Dernière mise à jour : 05/09/2024
Au terme de la formation, l'apprenant(e) doit être en mesure de :
Modèles mixtes
- Expliquer le fonctionnement des modèles mixtes
- Utiliser en pratique le logiciel R pour réaliser un modèle mixte
Séries chronologiques et analyse de survie
- Expliquer le fonctionnement d'une analyse de survie et des séries chronologiques
- Interpréter les résultats d'une analyse de survie et de séries chronologiques
Modélisation et bayésien
- Présenter et distinguer les approches fréquentiste et bayésienne
- Définir les notions de vraisemblance, distribution à priori, chaine de Markov
- Présenter les utilisations possibles d'un modèle dynamique en épidémiologie
- Distinguer et présenter les notions propres aux modèles déterministes, stochastiques compartimental et individu centré
- Présenter et savoir utiliser le taux de reproduction de base R0
- Expliquer le fonctionnement d'un modèle SIR (présenter les états de santé, les transitions entre états, les hypothèses de modélisation, le formalisme mathématique et interpréter les sorties du modèle)
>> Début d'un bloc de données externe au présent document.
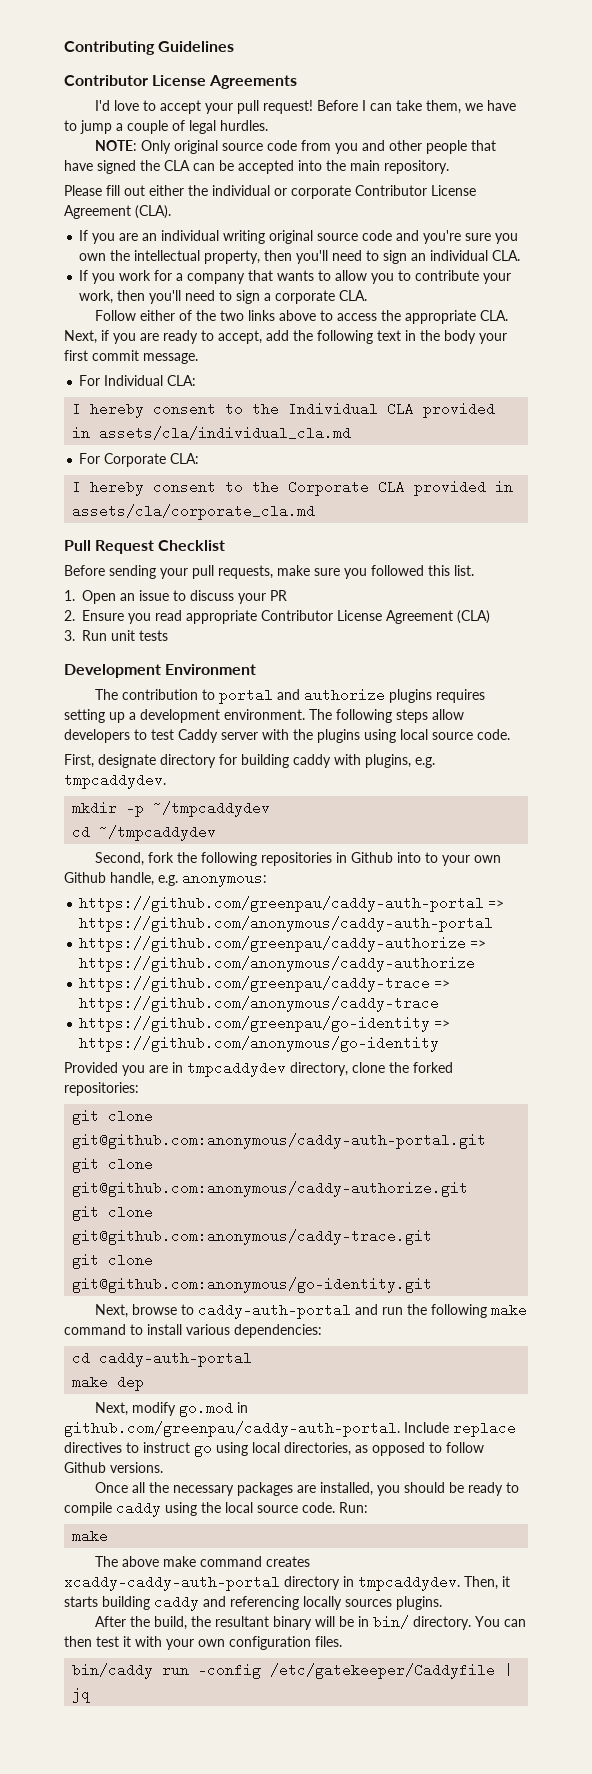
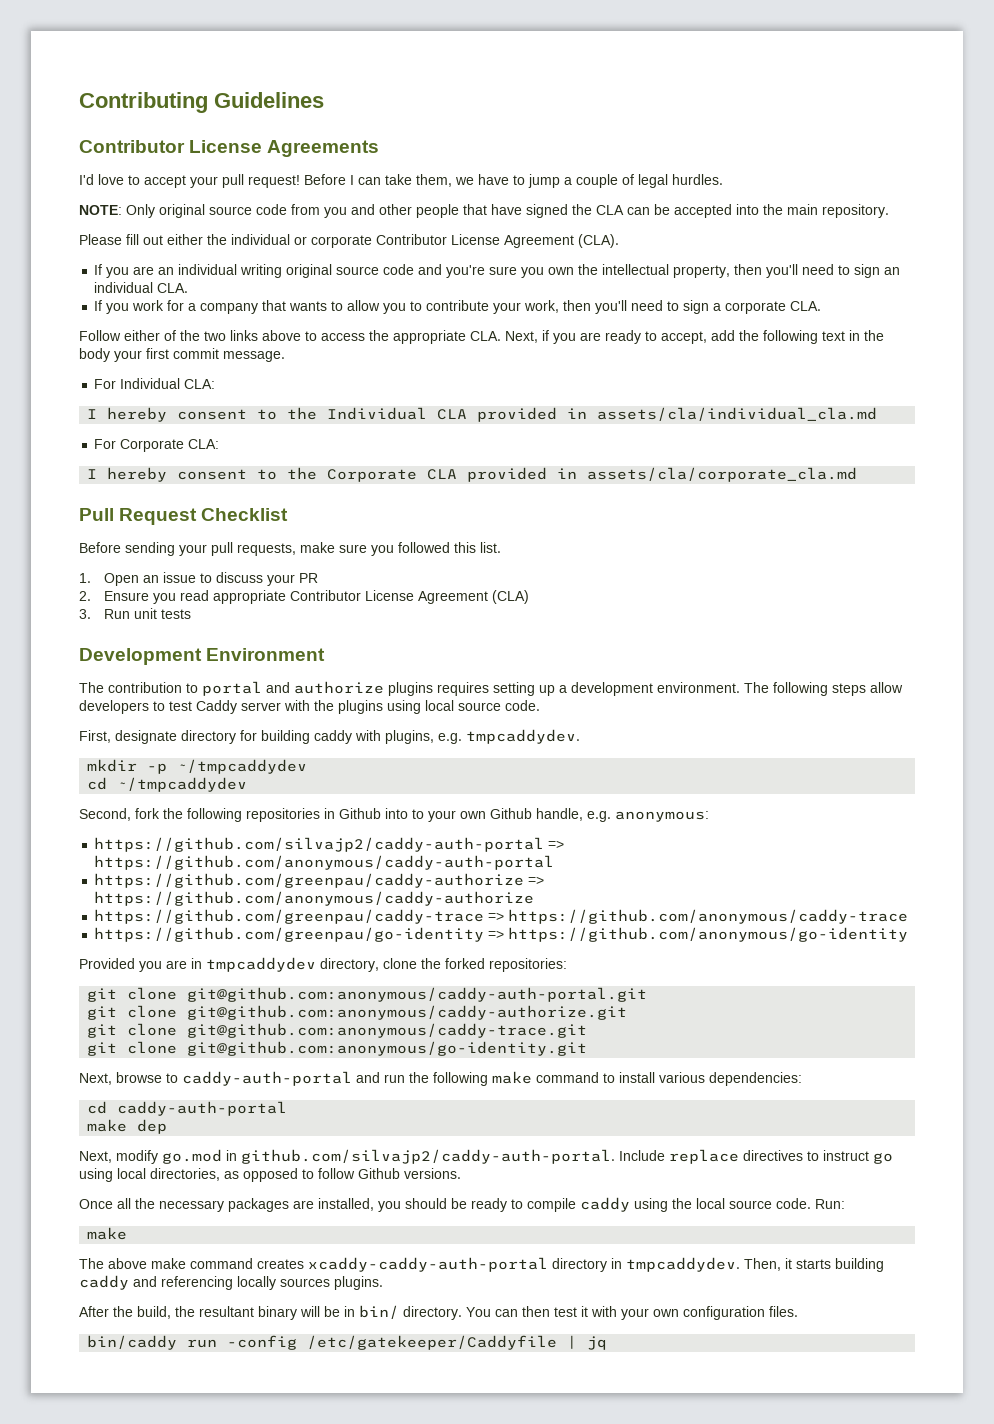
- https://github.com/greenpau/caddy-auth-portal => https://github.com/anonymous/caddy-auth-portal
+ https://github.com/silvajp2/caddy-auth-portal => https://github.com/anonymous/caddy-auth-portal
- Next, modify go.mod in github.com/greenpau/caddy-auth-portal. Include replace directives to instruct go using local directories, as opposed to follow Github versions.
+ Next, modify go.mod in github.com/silvajp2/caddy-auth-portal. Include replace directives to instruct go using local directories, as opposed to follow Github versions.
- Programmer un modèle dynamique SIR
Analyse de réseaux sociaux
- Présenter les principes généraux de l'analyse de réseaux sociaux (SNA)
- Décliner l'application des SNA à l'épidémiologie
- Construire, visualiser et calculer des mesures d'un réseau avec le logiciel R
Connaissances en épidémiologie et biostatistique. Il est demandé d'avoir suivi le module 1 : Construire et analyser une étude en épidémiologie, applications avec le logiciel R
ou de témoigner d'un niveau équivalent.